Extracted data entries

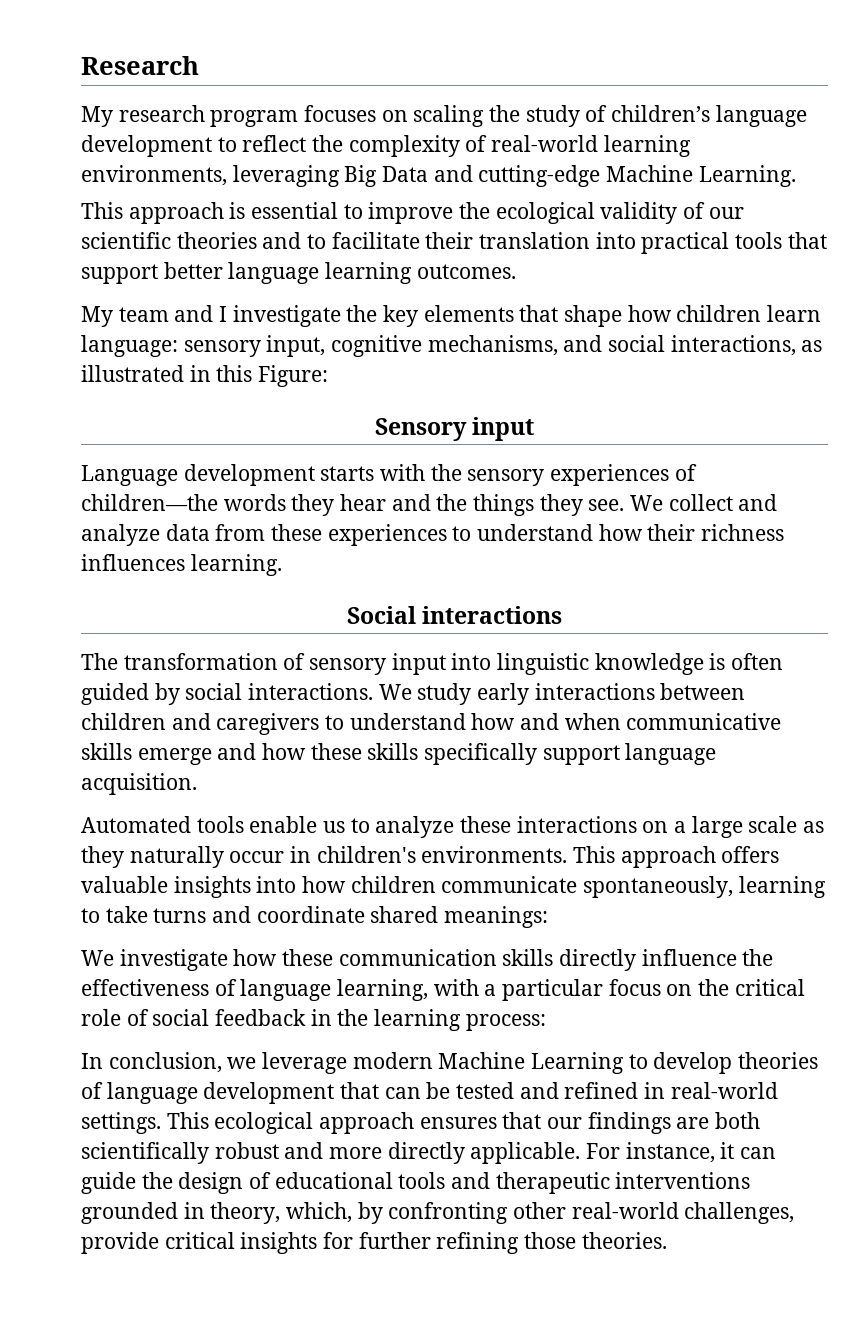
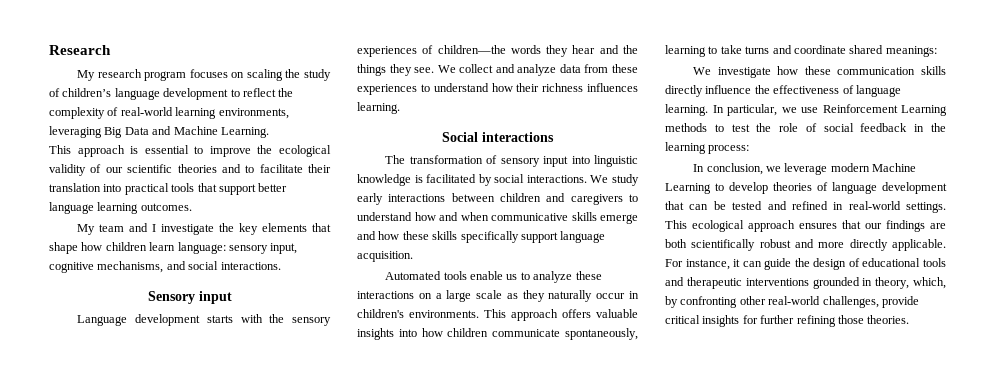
- My research program focuses on scaling the study of children’s language development to reflect the complexity of real-world learning environments, leveraging Big Data and cutting-edge Machine Learning.
+ My research program focuses on scaling the study of children’s language development to reflect the complexity of real-world learning environments, leveraging Big Data and Machine Learning.
- My team and I investigate the key elements that shape how children learn language: sensory input, cognitive mechanisms, and social interactions, as illustrated in this Figure:
+ My team and I investigate the key elements that shape how children learn language: sensory input, cognitive mechanisms, and social interactions.
- The transformation of sensory input into linguistic knowledge is often guided by social interactions.
+ The transformation of sensory input into linguistic knowledge is facilitated by social interactions.
- We investigate how these communication skills directly influence the effectiveness of language learning, with a particular focus on the critical role of social feedback in the learning process:
+ We investigate how these communication skills directly influence the effectiveness of language learning. In particular, we use Reinforcement Learning methods to test the role of social feedback in the learning process:

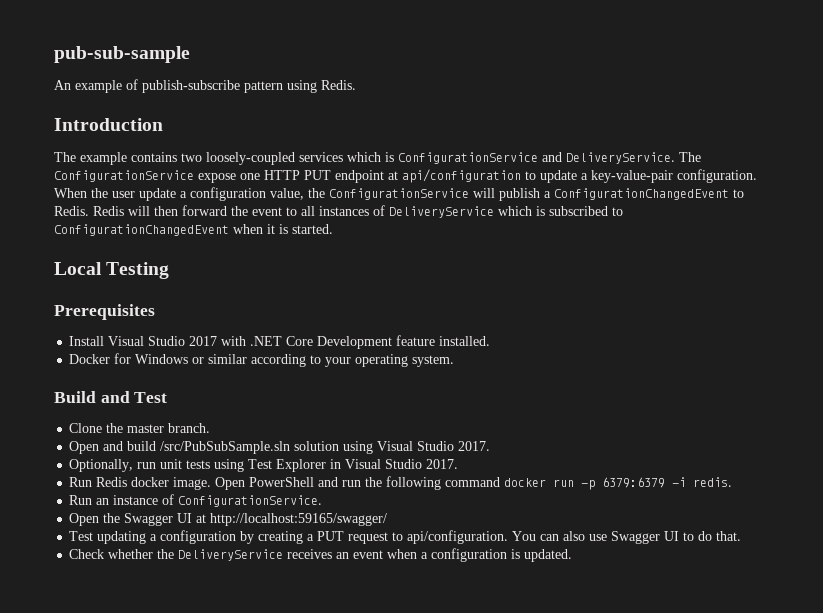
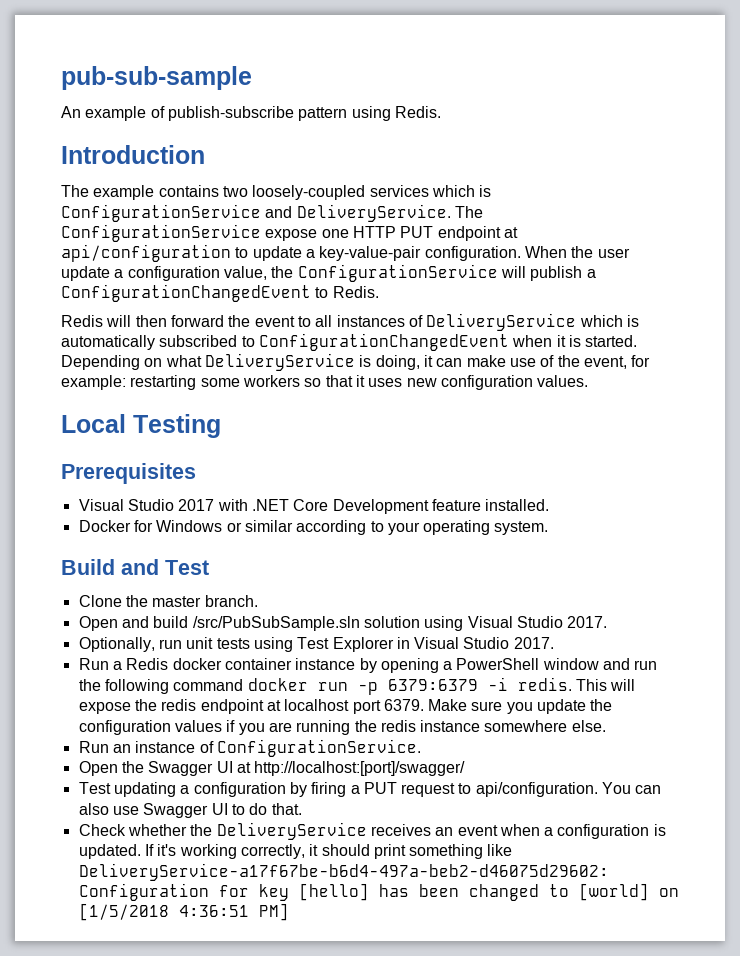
- When the user update a configuration value, the ConfigurationService will publish a ConfigurationChangedEvent to Redis. Redis will then forward the event to all instances of DeliveryService which is subscribed to ConfigurationChangedEvent when it is started.
+ When the user update a configuration value, the ConfigurationService will publish a ConfigurationChangedEvent to Redis.
+ Redis will then forward the event to all instances of DeliveryService which is automatically subscribed to ConfigurationChangedEvent when it is started. Depending on what DeliveryService is doing, it can make use of the event, for example: restarting some workers so that it uses new configuration values.
- Install Visual Studio 2017 with .NET Core Development feature installed.
+ Visual Studio 2017 with .NET Core Development feature installed.
- Run Redis docker image. Open PowerShell and run the following command docker run -p 6379:6379 -i redis.
+ Run a Redis docker container instance by opening a PowerShell window and run the following command docker run -p 6379:6379 -i redis. This will expose the redis endpoint at localhost port 6379. Make sure you update the configuration values if you are running the redis instance somewhere else.
- Open the Swagger UI at http://localhost:59165/swagger/
+ Open the Swagger UI at http://localhost:[port]/swagger/
- Test updating a configuration by creating a PUT request to api/configuration.
+ Test updating a configuration by firing a PUT request to api/configuration.
+ If it's working correctly, it should print something like DeliveryService-a17f67be-b6d4-497a-beb2-d46075d29602: Configuration for key [hello] has been changed to [world] on [1/5/2018 4:36:51 PM]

> WHAT IS REQUIRED
Find out how many lines in the data above hold the word "that". Write only the number.

> FINISHED EXERCISE
3